## WORK TO COMPLETE
Without the pictures, return each record as it appears.

### DATA RECORDS

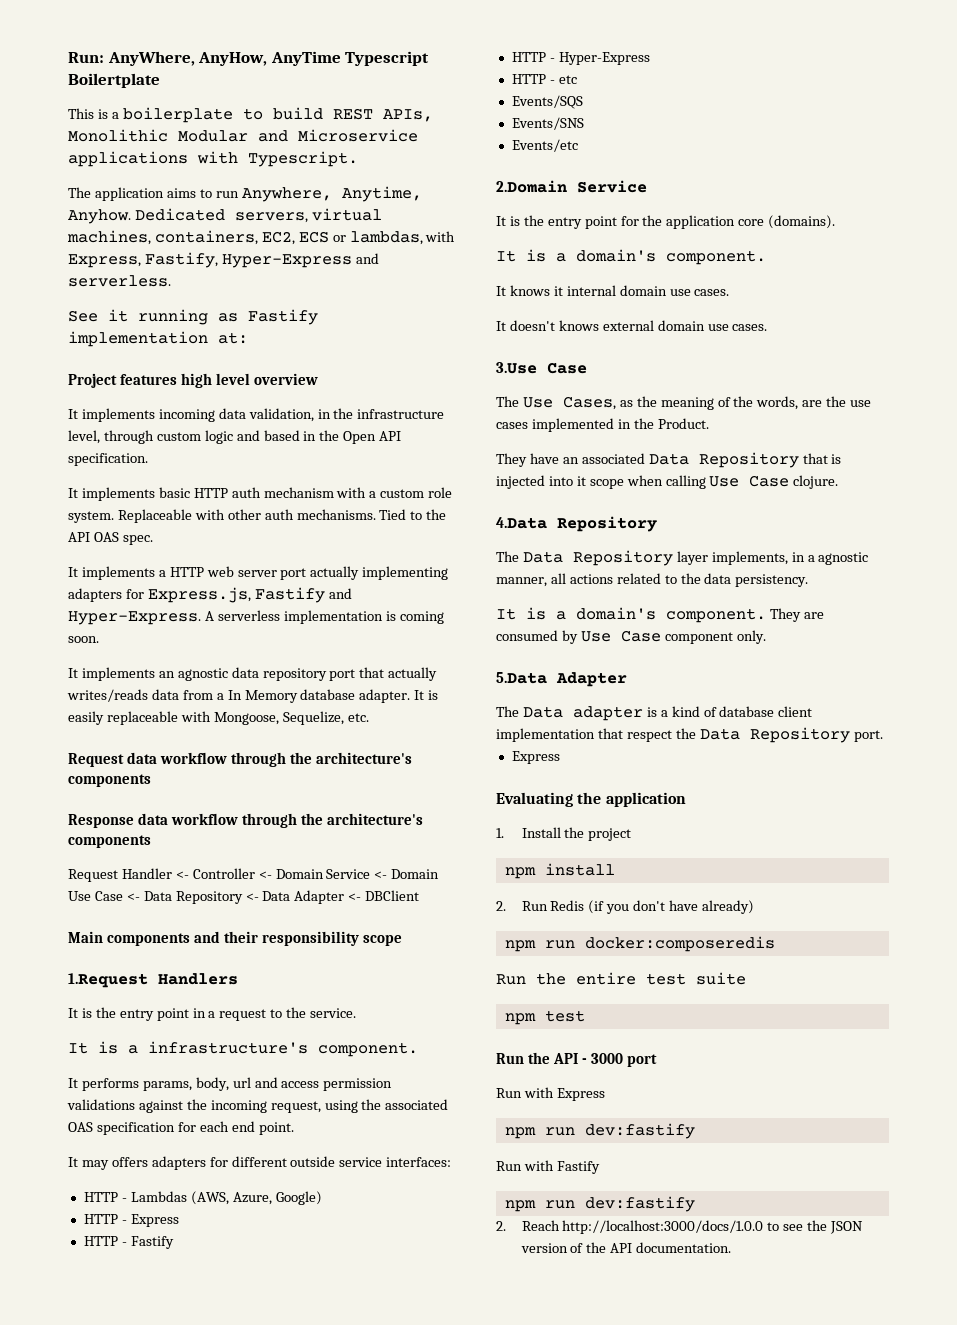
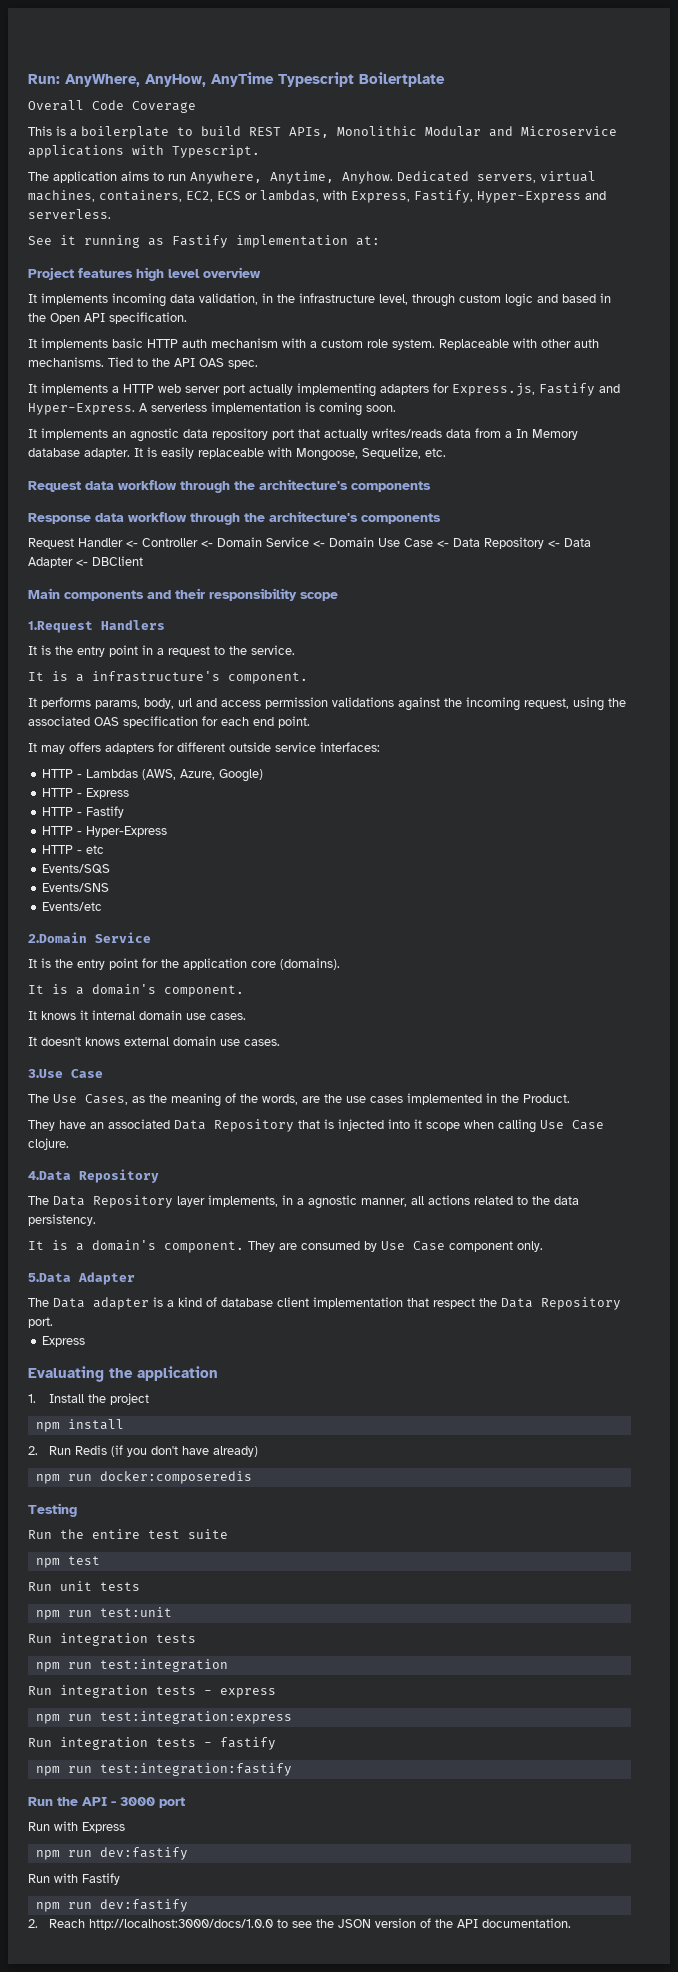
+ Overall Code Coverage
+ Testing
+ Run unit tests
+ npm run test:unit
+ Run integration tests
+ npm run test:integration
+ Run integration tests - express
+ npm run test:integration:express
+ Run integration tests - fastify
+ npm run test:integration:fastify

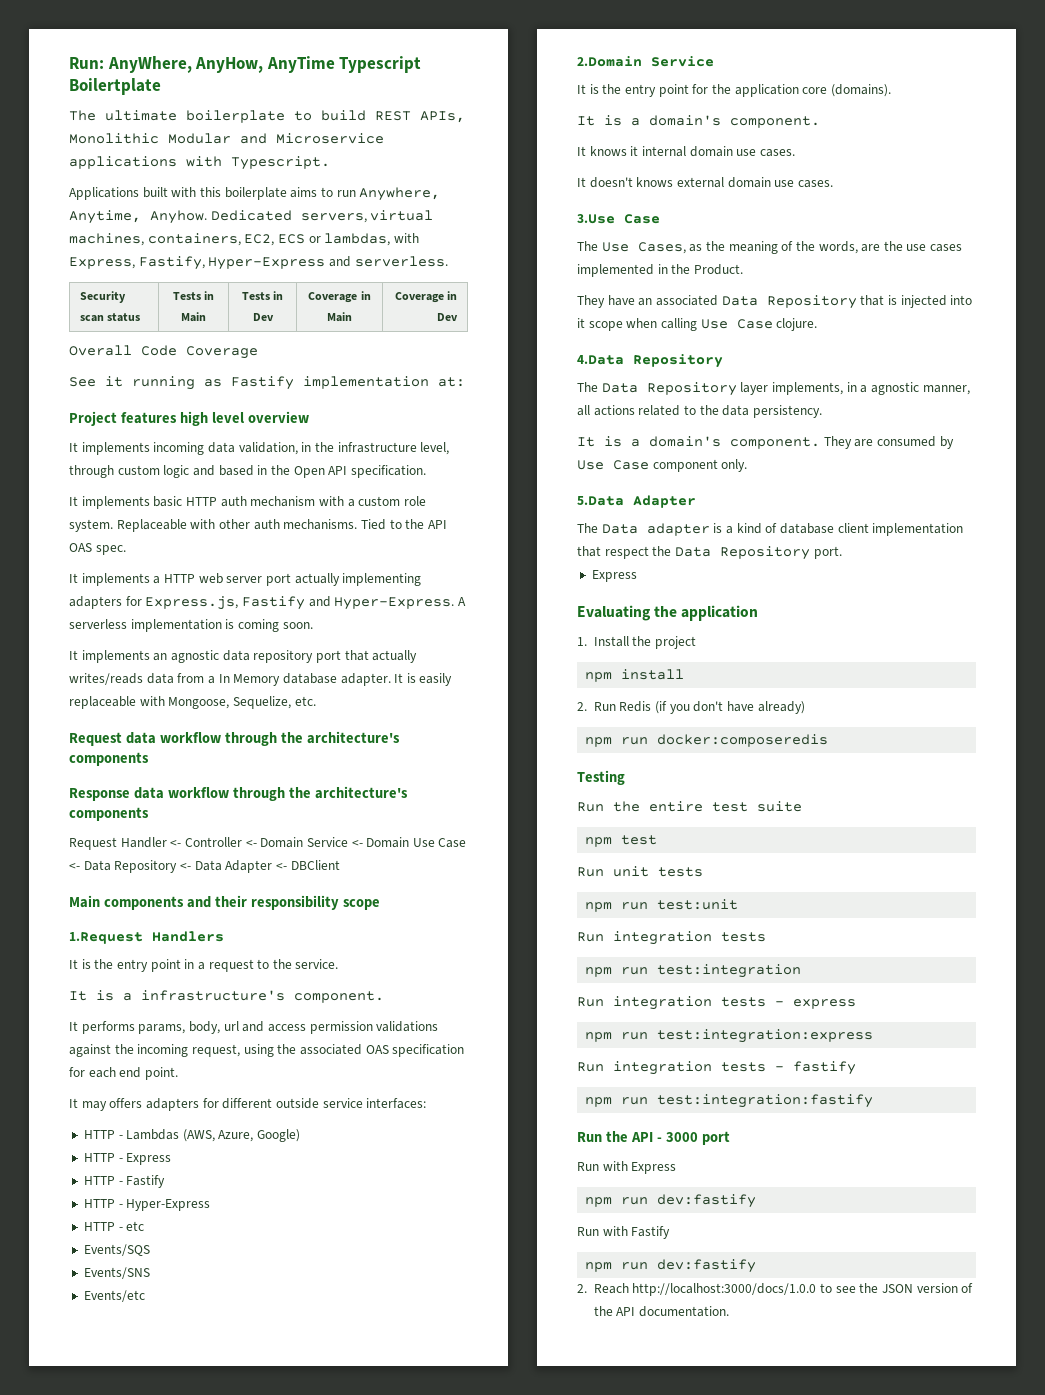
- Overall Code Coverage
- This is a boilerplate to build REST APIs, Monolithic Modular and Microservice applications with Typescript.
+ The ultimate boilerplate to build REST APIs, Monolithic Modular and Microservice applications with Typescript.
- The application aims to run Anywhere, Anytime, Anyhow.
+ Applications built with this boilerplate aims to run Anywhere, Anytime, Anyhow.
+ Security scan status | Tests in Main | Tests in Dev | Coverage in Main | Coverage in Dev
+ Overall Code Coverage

######

## TASK ANSWER
+ Overall Code Coverage
+ Testing
+ Run unit tests
+ npm run test:unit
+ Run integration tests
+ npm run test:integration
+ Run integration tests - express
+ npm run test:integration:express
+ Run integration tests - fastify
+ npm run test:integration:fastify

- Overall Code Coverage
- This is a boilerplate to build REST APIs, Monolithic Modular and Microservice applications with Typescript.
+ The ultimate boilerplate to build REST APIs, Monolithic Modular and Microservice applications with Typescript.
- The application aims to run Anywhere, Anytime, Anyhow.
+ Applications built with this boilerplate aims to run Anywhere, Anytime, Anyhow.
+ Security scan status | Tests in Main | Tests in Dev | Coverage in Main | Coverage in Dev
+ Overall Code Coverage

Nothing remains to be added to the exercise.